> _Action item_
Find the lines below holding the word "Külastusi" and copy each of them.

#### The records

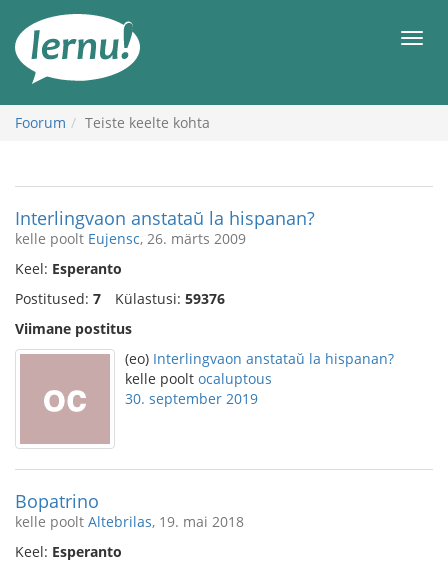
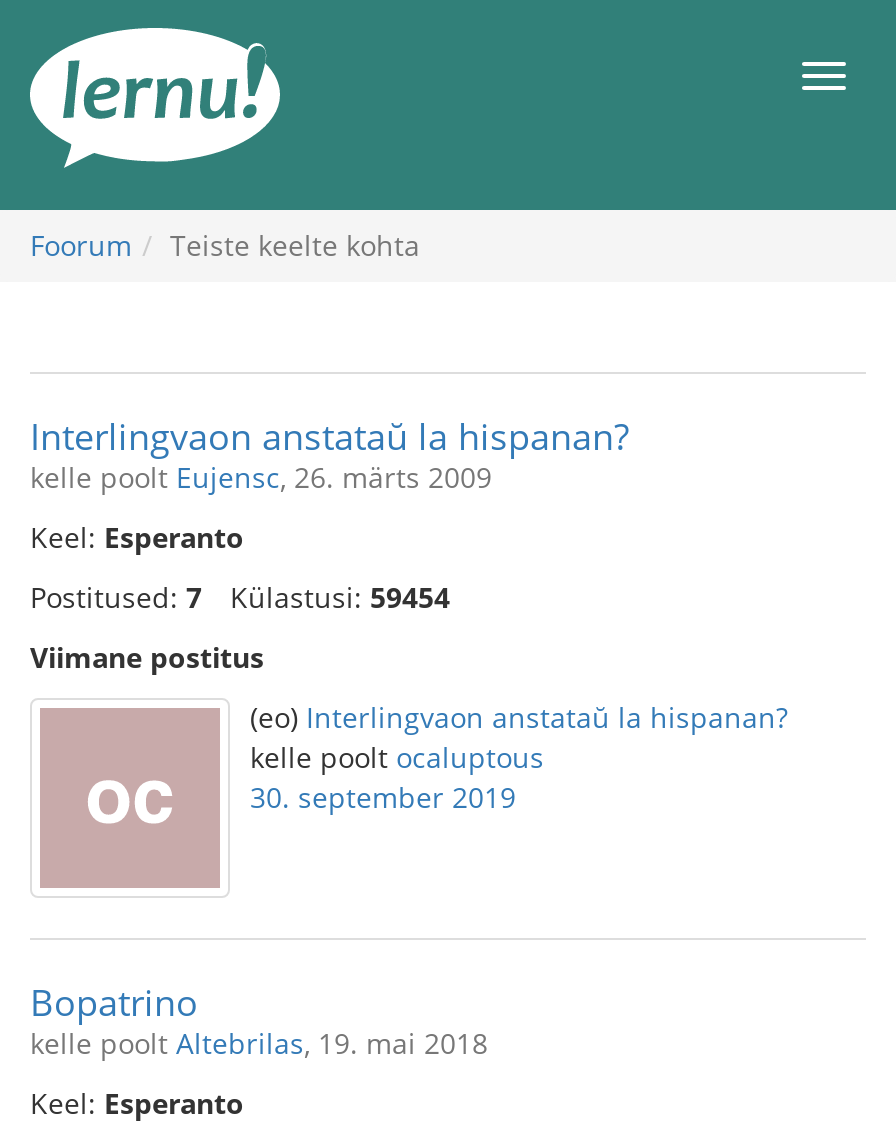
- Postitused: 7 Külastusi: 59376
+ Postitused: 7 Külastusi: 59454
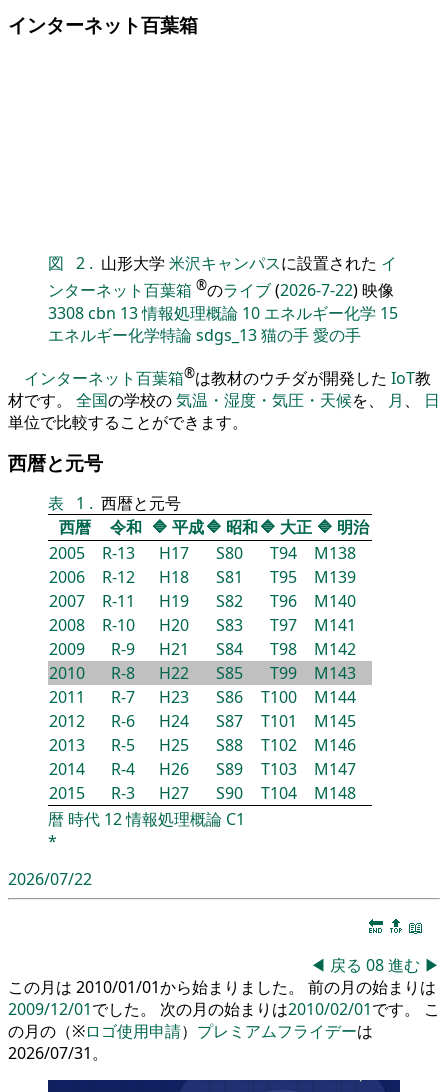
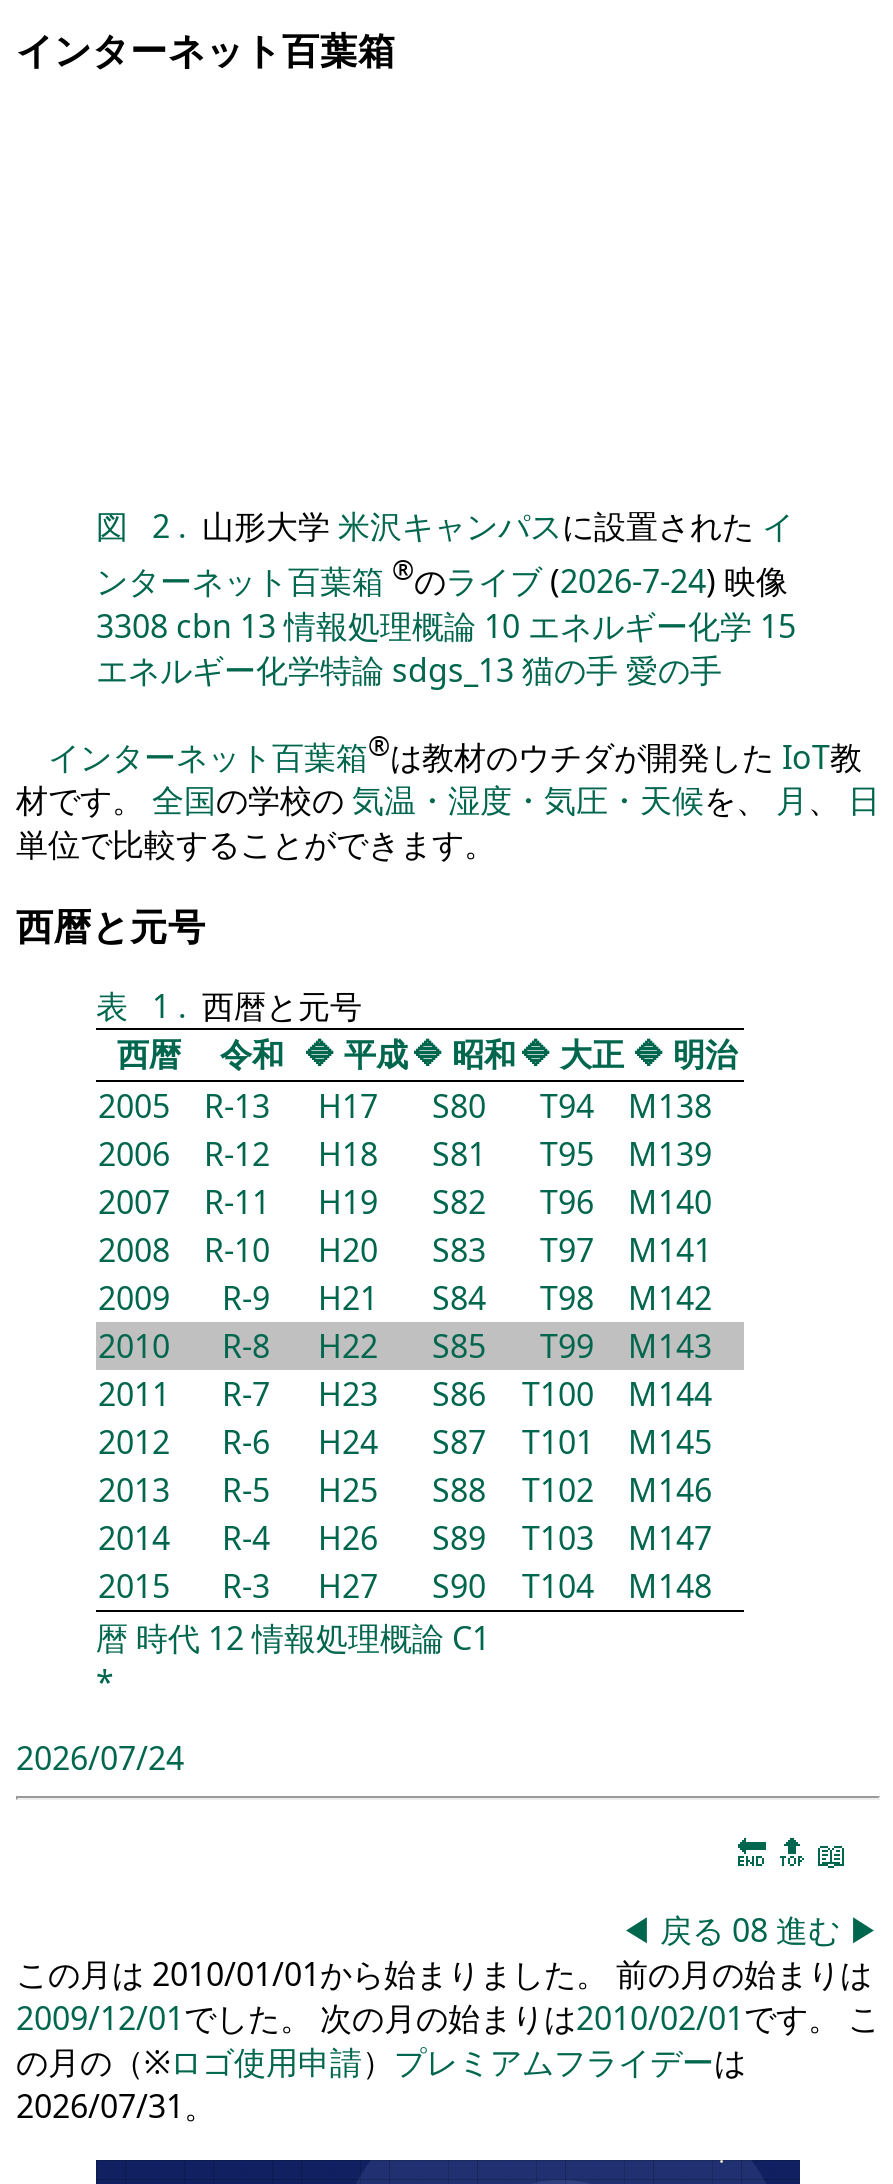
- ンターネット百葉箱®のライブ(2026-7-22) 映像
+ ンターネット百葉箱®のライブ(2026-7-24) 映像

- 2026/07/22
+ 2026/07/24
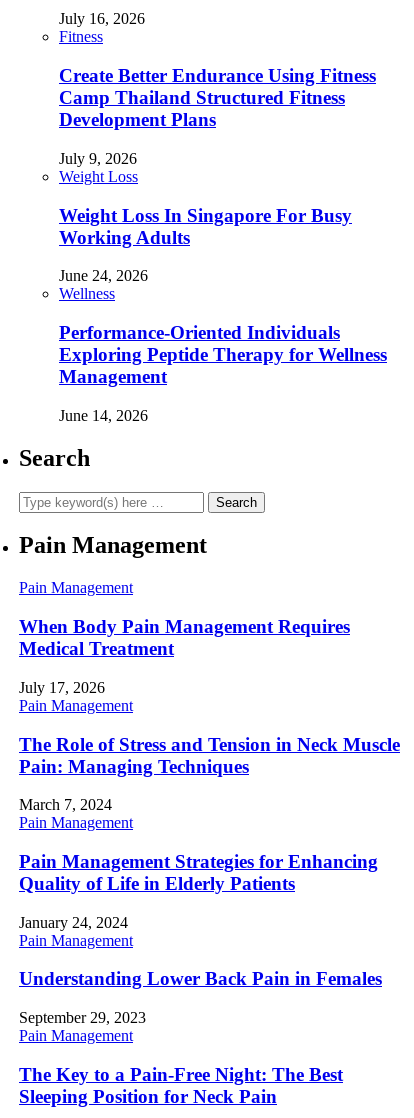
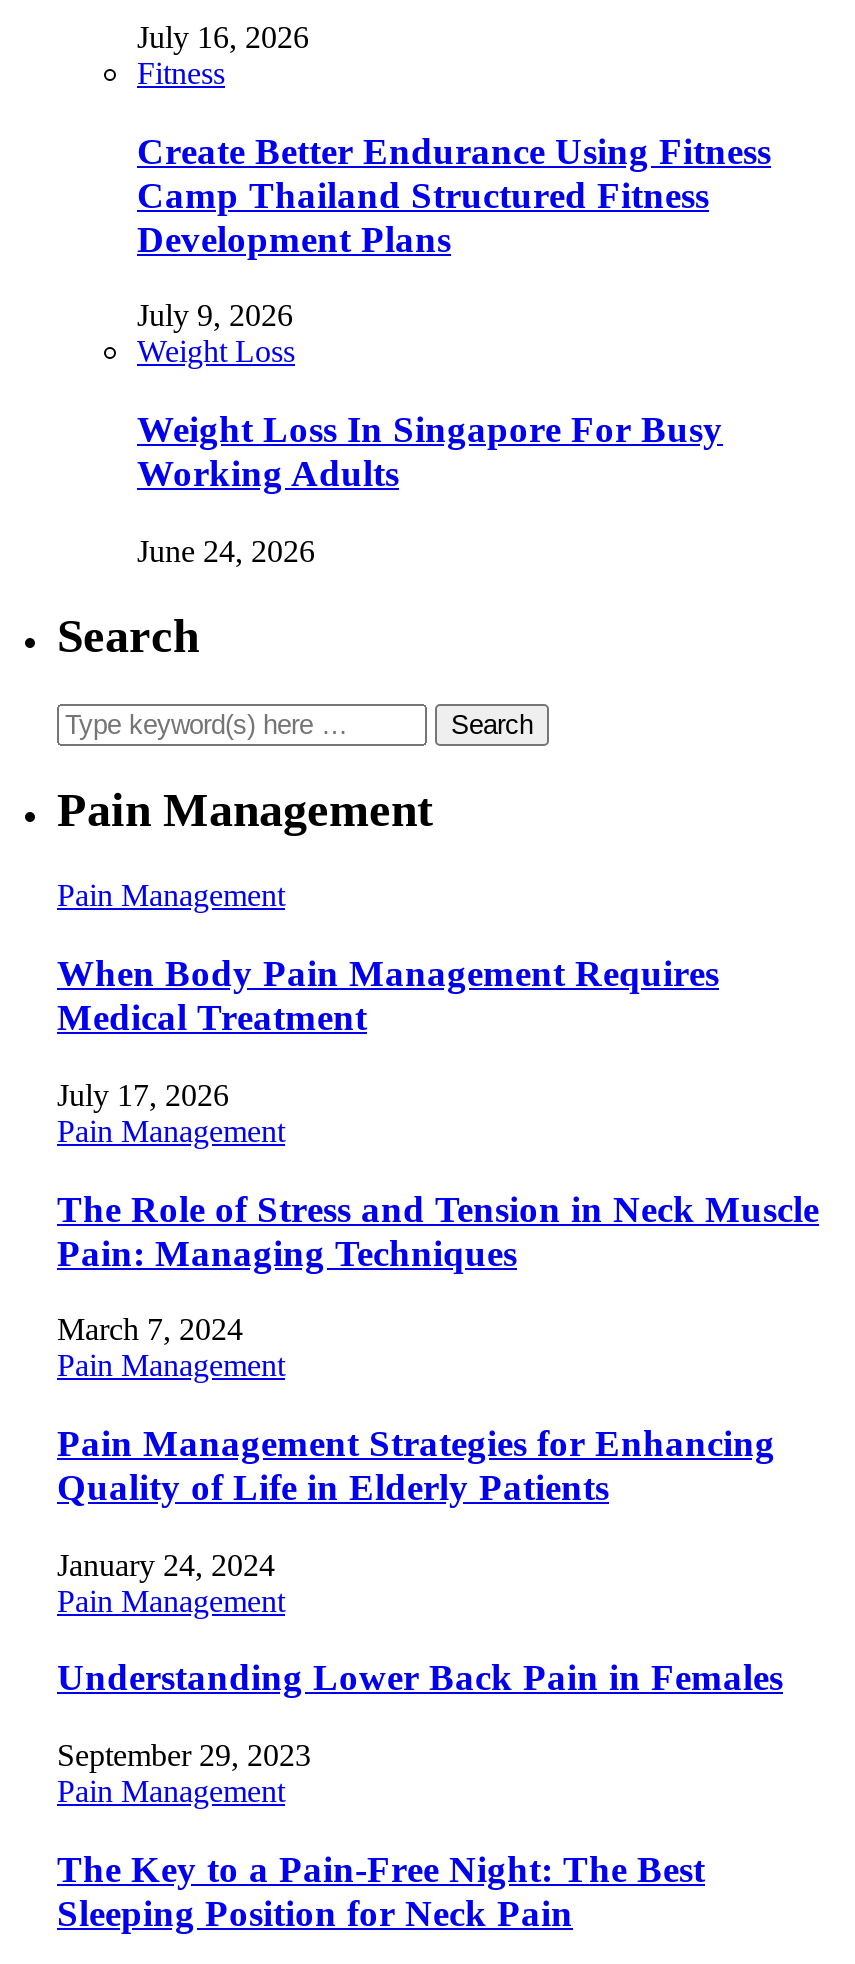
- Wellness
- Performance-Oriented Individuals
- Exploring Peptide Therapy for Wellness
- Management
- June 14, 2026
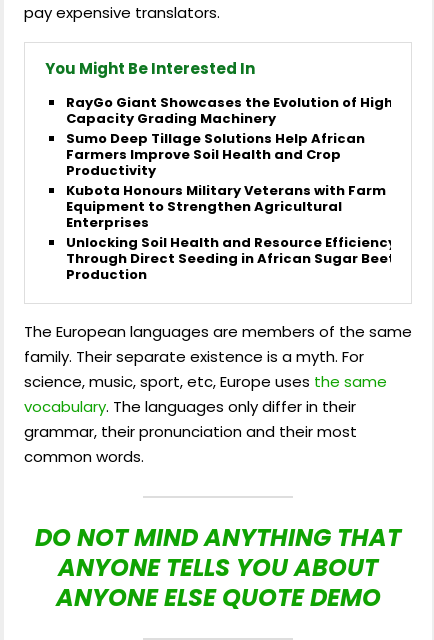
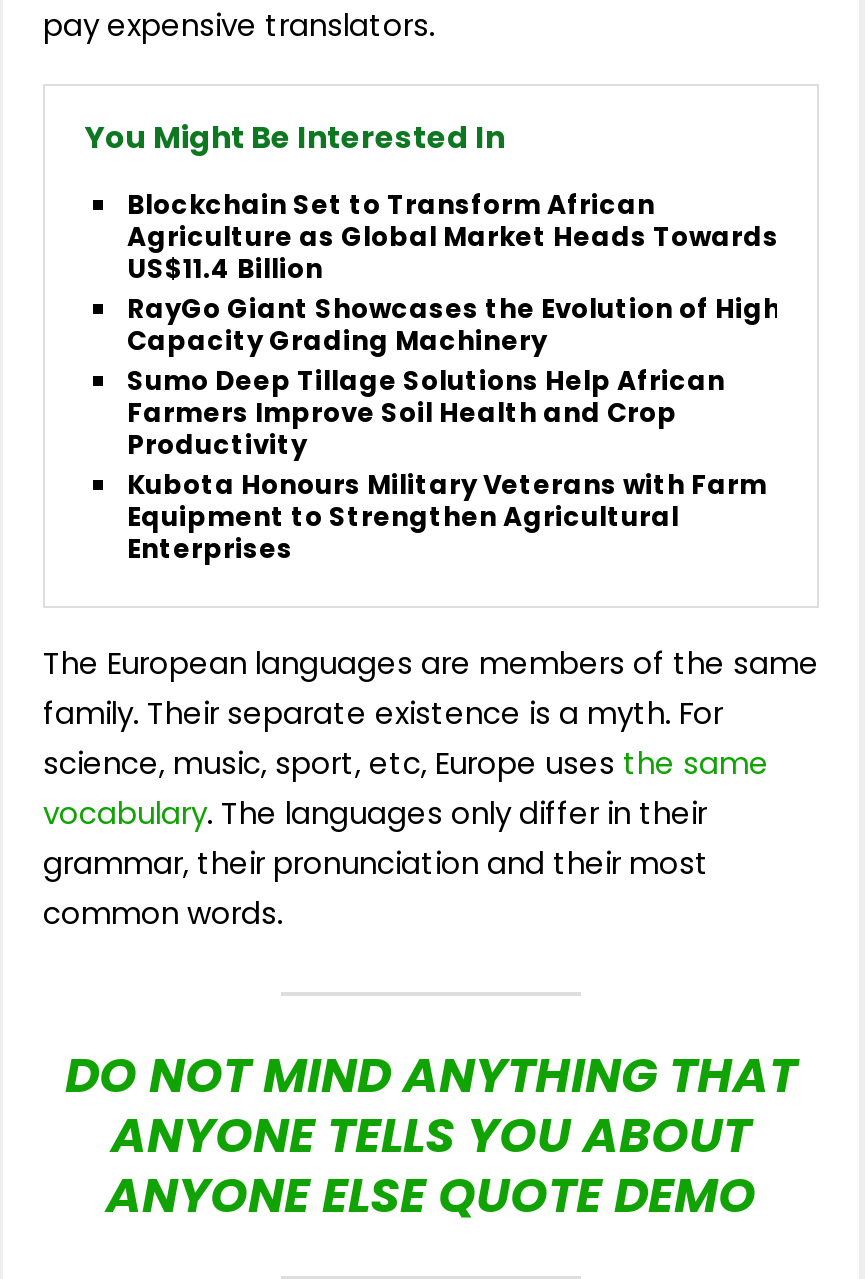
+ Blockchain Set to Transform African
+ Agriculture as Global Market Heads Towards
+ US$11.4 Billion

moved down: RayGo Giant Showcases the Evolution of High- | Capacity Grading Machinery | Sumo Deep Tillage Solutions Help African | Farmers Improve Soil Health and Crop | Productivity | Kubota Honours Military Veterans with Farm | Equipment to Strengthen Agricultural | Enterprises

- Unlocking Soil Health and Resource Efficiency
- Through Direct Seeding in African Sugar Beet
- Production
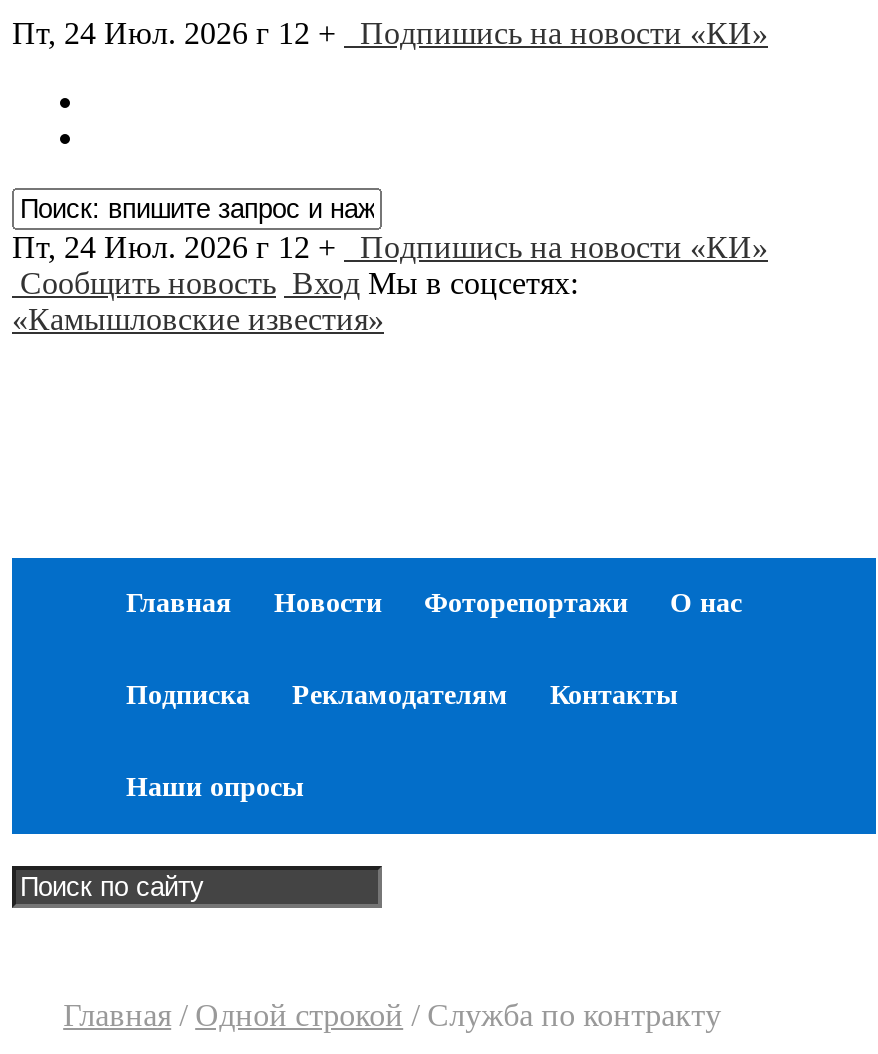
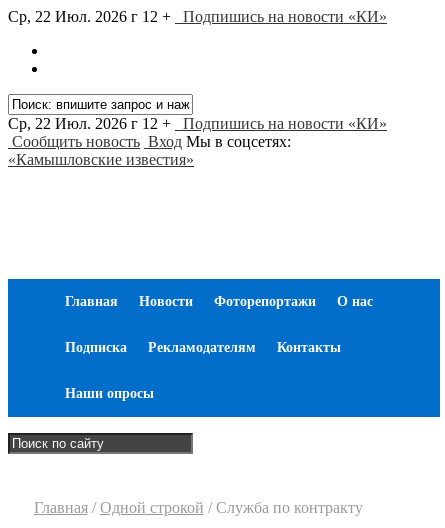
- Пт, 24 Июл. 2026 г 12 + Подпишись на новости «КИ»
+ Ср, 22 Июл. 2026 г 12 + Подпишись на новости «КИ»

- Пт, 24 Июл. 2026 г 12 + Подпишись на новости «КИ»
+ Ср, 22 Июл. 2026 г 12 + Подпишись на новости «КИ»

########

> _Response to the exercise_
- Postitused: 7 Külastusi: 59376
+ Postitused: 7 Külastusi: 59454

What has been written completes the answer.